* [TASK DESCRIPTION]:
Below are entries; repeat exactly, and nothing else, the lines from the one holding "-83,7 +83,7 @@" through the one holding "-36,7 +36,7 @@", inclusive. Leave the pictures out.

* [Records from a data collection]:
....

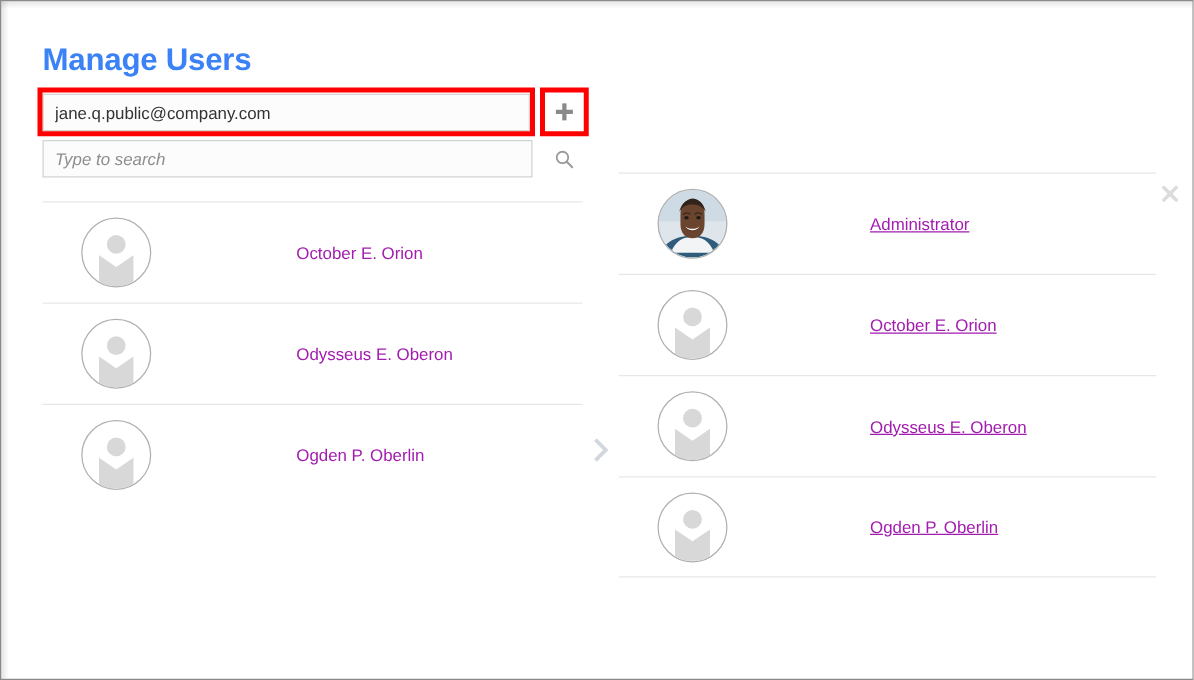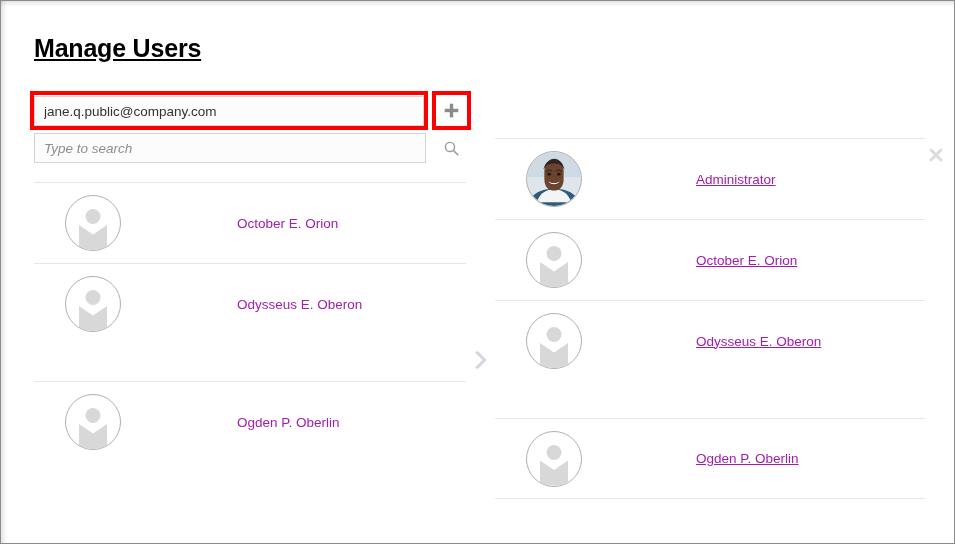--- a/index.html
+++ b/index.html
@@ -43,10 +43,9 @@
     top: 33px;
     font-size: 25px;
     font-weight: bold;
-    color: #000000;
+    color: #3b82f6;
     letter-spacing: -0.2px;
     white-space: nowrap;
-    text-decoration: underline;
   }
 
   

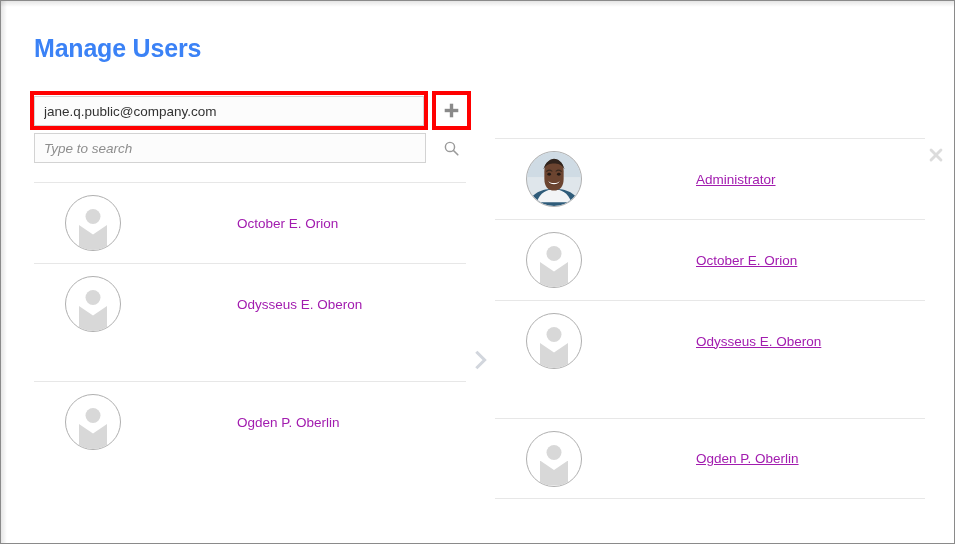--- a/index.html
+++ b/index.html
@@ -83,7 +83,7 @@
   .panel-left {
     position: absolute;
     left: 33px;
-    top: 95px;
+    top: 74px;
     width: 432px;
   }
   .panel-right {

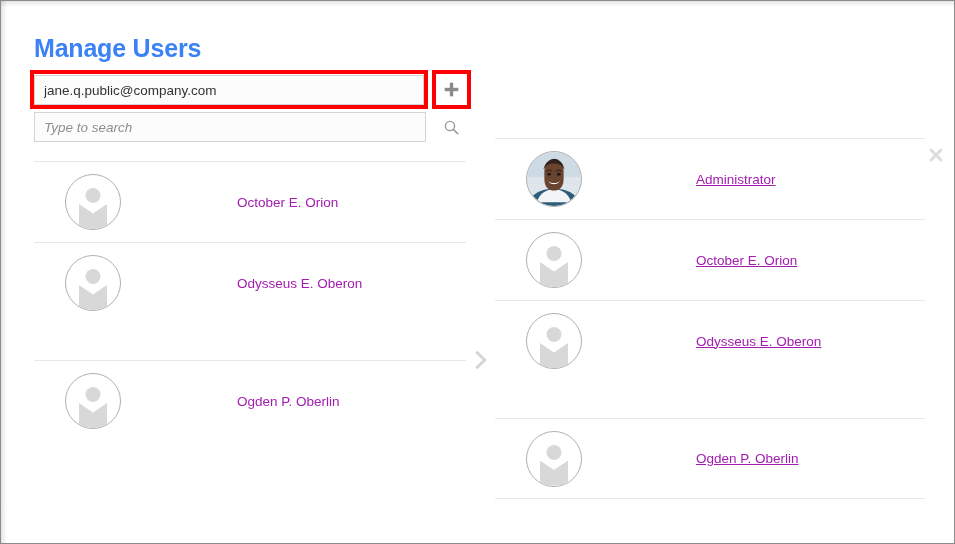--- a/index.html
+++ b/index.html
@@ -194,7 +194,7 @@
     cursor: pointer;
     position: relative;
   }
-  .user-row:last-child { border-bottom: 1px solid #e7e7e7; margin-top: 37px; }
+  .user-row:last-child { border-bottom: 1px solid #e7e7e7; }
   .panel-left .user-row:last-child { border-bottom: none; }
 
   .avatar {

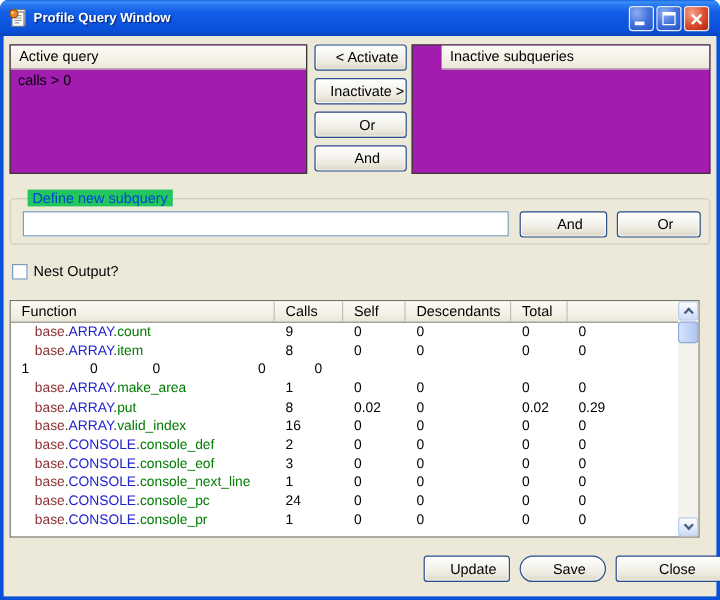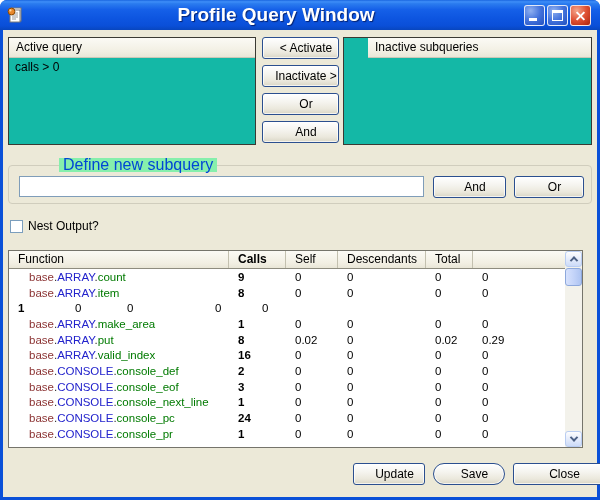--- a/index.html
+++ b/index.html
@@ -16,8 +16,8 @@
       #0D55E0 62%,#0A4FD8 86%,#0846BE 100%);
     display:flex; align-items:center; }
   .app-icon { width:16px; height:16px; margin:0 5px 0 7px; position:relative; flex:none; }
-  .title-text { color:#fff; font-weight:bold; font-size:19px;
-    text-shadow:1px 1px 1px rgba(0,0,40,.6); flex:1; white-space:nowrap;text-align:center; }
+  .title-text { color:#fff; font-weight:bold; font-size:11px;
+    text-shadow:1px 1px 1px rgba(0,0,40,.6); flex:1; white-space:nowrap; }
   .win-controls { display:flex; gap:2px; margin-right:9px; margin-top:1px; }
   .win-btn { width:21px; height:21px; border-radius:3px; border:1px solid rgba(255,255,255,.85);
     position:relative; cursor:default; }

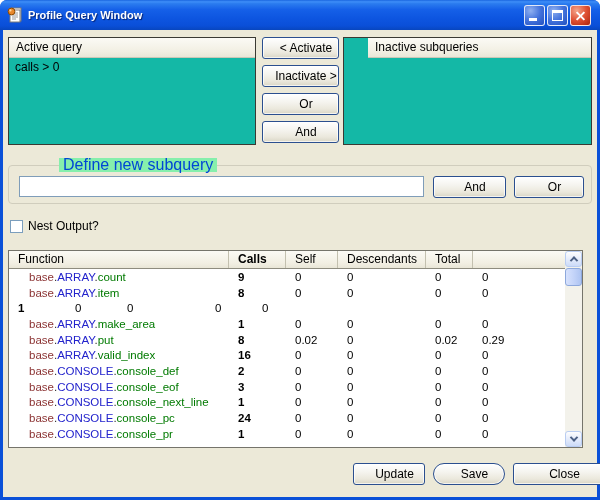--- a/index.html
+++ b/index.html
@@ -36,7 +36,7 @@
   .client { position:absolute; left:3px; right:3px; top:30px; bottom:3px; background:#ECE9D8; }
 
   
-  .panel { position:absolute; background:#14b8a6; border:1px solid #3A3A33; }
+  .panel { position:absolute; background:#a21caf; border:1px solid #3A3A33; }
   .panel-active   { left:8px;  top:37px; width:248px; height:108px; }
   .panel-inactive { left:343px; top:37px; width:249px; height:108px;padding-left:24px; }
   .panel-header { height:20px; line-height:19px; padding-left:7px; font-size:12px; color:#000;

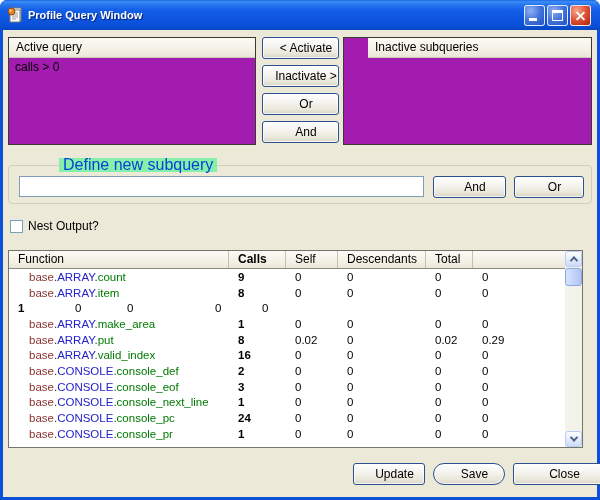--- a/index.html
+++ b/index.html
@@ -59,8 +59,8 @@
   
   .groupbox { position:absolute; left:8px; top:165px; width:584px; height:39px;
     border:1px solid #D0CDBD; border-radius:4px; }
-  .groupbox-label { position:absolute; left:14px; top:-8px; padding:0 4px; background:#86efac;
-    color:#0046D5; font-size:16px; line-height:14px;margin-left:36px; }
+  .groupbox-label { position:absolute; left:14px; top:-8px; padding:0 4px; background:#22c55e;
+    color:#0046D5; font-size:12px; line-height:14px; }
   .subquery-input { position:absolute; left:10px; top:10px; width:405px; height:21px;
     border:1px solid #7F9DB9; background:#fff; font-size:12px; padding:0 4px; outline:none; }
   .btn-and-new { left:424px; top:10px; width:73px; }

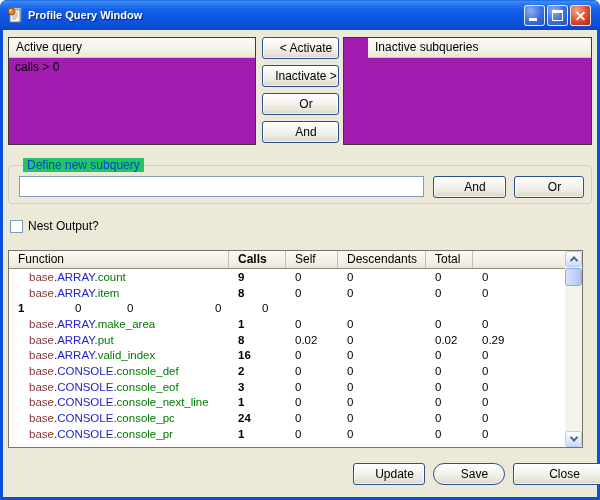--- a/index.html
+++ b/index.html
@@ -80,7 +80,7 @@
   .th { padding-left:9px; line-height:17px; white-space:nowrap; overflow:hidden;
     border-right:1px solid #C3C0AF; flex:none; }
   .th-fill { flex:1; border-right:none; }
-  .w-fn{width:220px;} .w-c0{width:57px;font-weight:bold;} .w-c1{width:52px;}
+  .w-fn{width:220px;} .w-c0{width:57px;} .w-c1{width:52px;}
   .w-c2{width:88px;} .w-c3{width:47px;} .w-c4{width:88px;}
   .tbody { position:absolute; left:0; top:18px; width:556px; bottom:0; overflow:hidden; }
   .tr { display:flex; height:15.7px; align-items:center; font-size:11.5px; white-space:nowrap; }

....

* [RESPONSE BOX]:
@@ -83,7 +83,7 @@
   .panel-left {
     position: absolute;
     left: 33px;
-    top: 95px;
+    top: 74px;
     width: 432px;
   }
   .panel-right {

--- a/index.html
+++ b/index.html
@@ -194,7 +194,7 @@
     cursor: pointer;
     position: relative;
   }
-  .user-row:last-child { border-bottom: 1px solid #e7e7e7; margin-top: 37px; }
+  .user-row:last-child { border-bottom: 1px solid #e7e7e7; }
   .panel-left .user-row:last-child { border-bottom: none; }
 
   .avatar {

--- a/index.html
+++ b/index.html
@@ -16,8 +16,8 @@
       #0D55E0 62%,#0A4FD8 86%,#0846BE 100%);
     display:flex; align-items:center; }
   .app-icon { width:16px; height:16px; margin:0 5px 0 7px; position:relative; flex:none; }
-  .title-text { color:#fff; font-weight:bold; font-size:19px;
-    text-shadow:1px 1px 1px rgba(0,0,40,.6); flex:1; white-space:nowrap;text-align:center; }
+  .title-text { color:#fff; font-weight:bold; font-size:11px;
+    text-shadow:1px 1px 1px rgba(0,0,40,.6); flex:1; white-space:nowrap; }
   .win-controls { display:flex; gap:2px; margin-right:9px; margin-top:1px; }
   .win-btn { width:21px; height:21px; border-radius:3px; border:1px solid rgba(255,255,255,.85);
     position:relative; cursor:default; }

--- a/index.html
+++ b/index.html
@@ -36,7 +36,7 @@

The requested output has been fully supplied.